Problem:
Provide only the number of lines below in which the string "close" occurs.

Records excerpted from a collection:
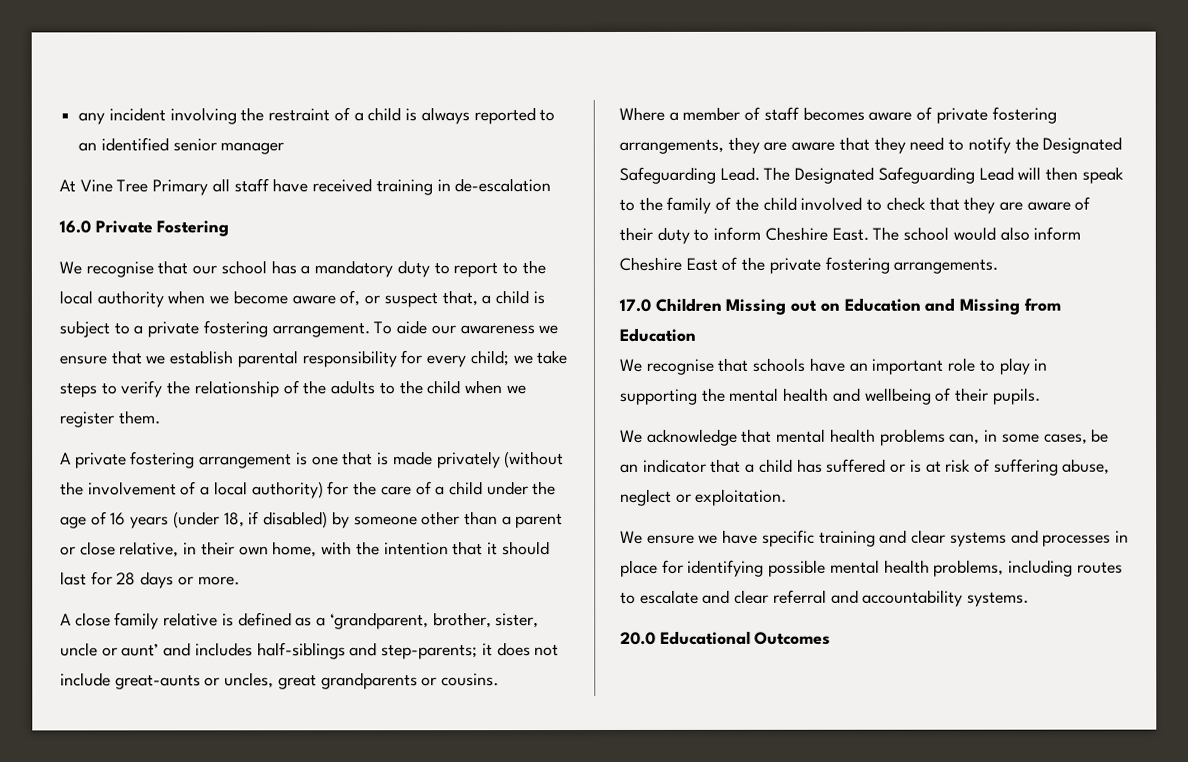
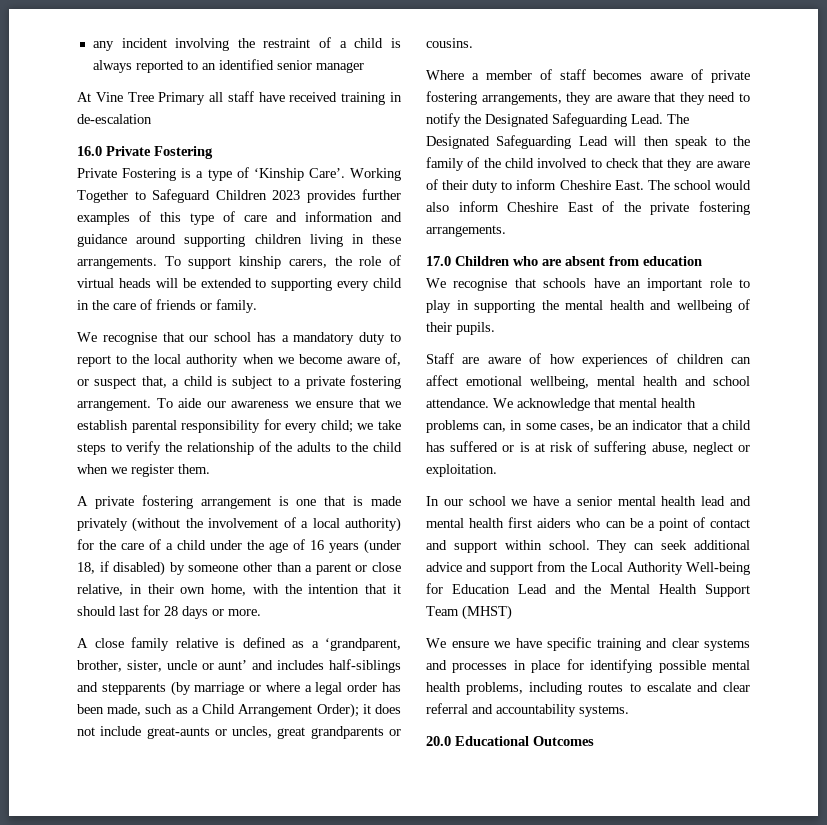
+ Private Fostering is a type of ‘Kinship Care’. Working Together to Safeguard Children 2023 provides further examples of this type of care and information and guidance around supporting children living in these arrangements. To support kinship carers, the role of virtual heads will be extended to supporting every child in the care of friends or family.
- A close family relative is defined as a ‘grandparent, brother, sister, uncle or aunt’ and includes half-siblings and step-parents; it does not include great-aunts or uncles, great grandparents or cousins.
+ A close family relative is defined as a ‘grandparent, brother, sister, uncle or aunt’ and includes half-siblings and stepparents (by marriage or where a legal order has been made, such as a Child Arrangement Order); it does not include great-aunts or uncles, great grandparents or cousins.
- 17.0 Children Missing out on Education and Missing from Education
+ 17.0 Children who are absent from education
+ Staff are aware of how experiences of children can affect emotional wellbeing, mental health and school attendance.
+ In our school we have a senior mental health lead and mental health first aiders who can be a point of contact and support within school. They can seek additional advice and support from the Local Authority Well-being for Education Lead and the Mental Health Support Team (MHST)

Result for this task:
2